- Exercise goal:
Which lines of the entries below hold the word "Juli"? Report each of them.

Source data:

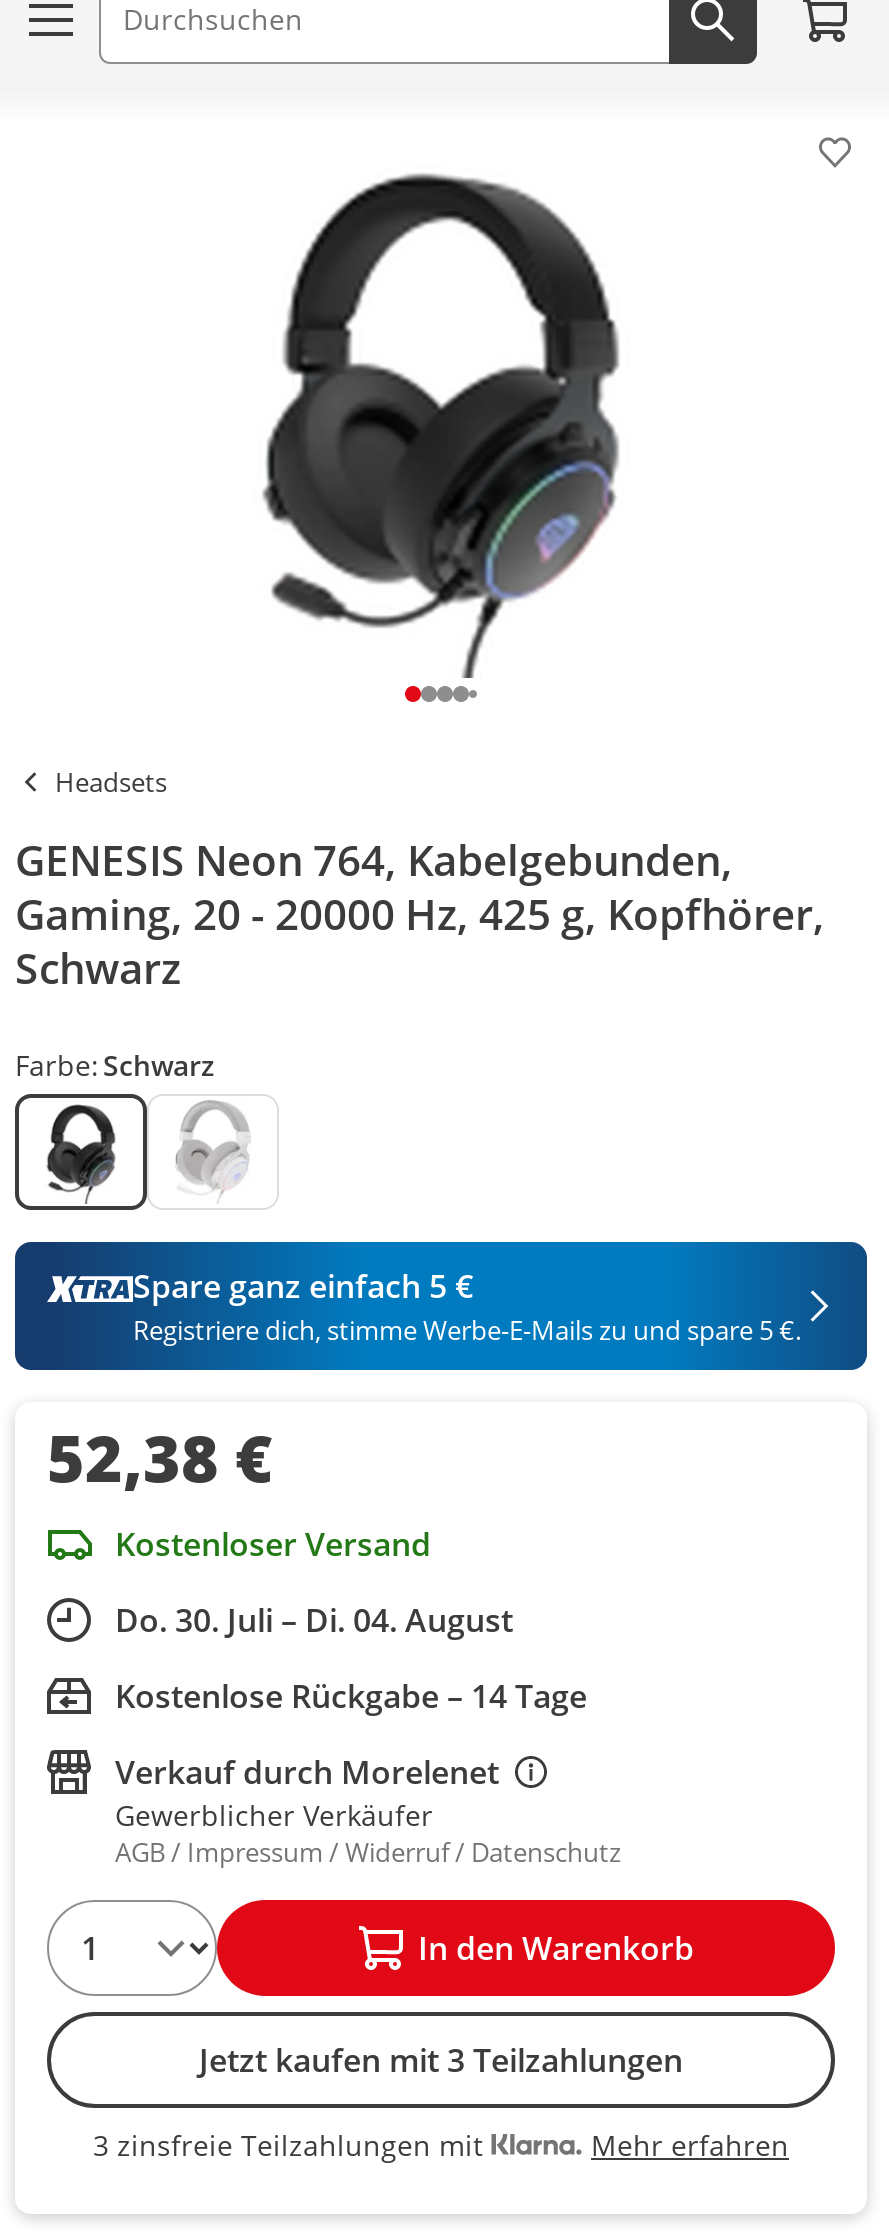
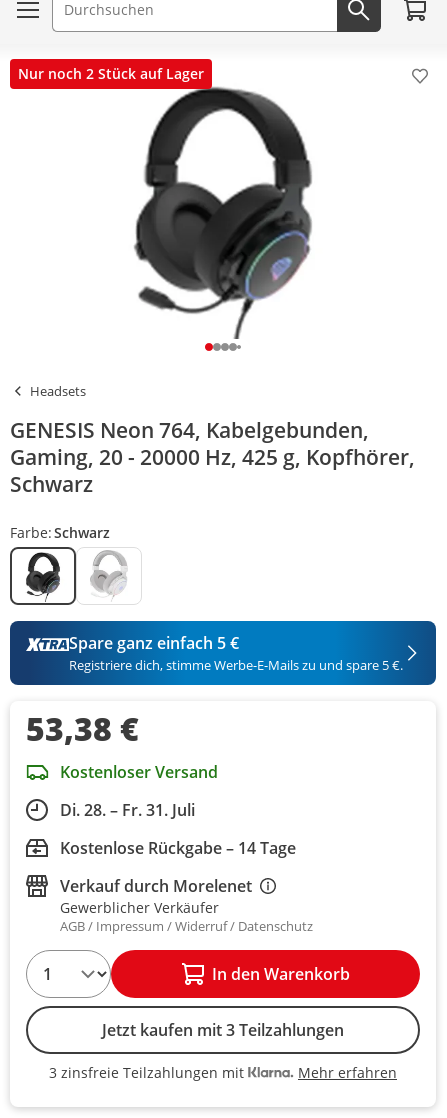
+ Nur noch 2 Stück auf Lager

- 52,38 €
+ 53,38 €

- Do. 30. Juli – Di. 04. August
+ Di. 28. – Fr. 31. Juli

- Response to this exercise:
- Do. 30. Juli – Di. 04. August
+ Di. 28. – Fr. 31. Juli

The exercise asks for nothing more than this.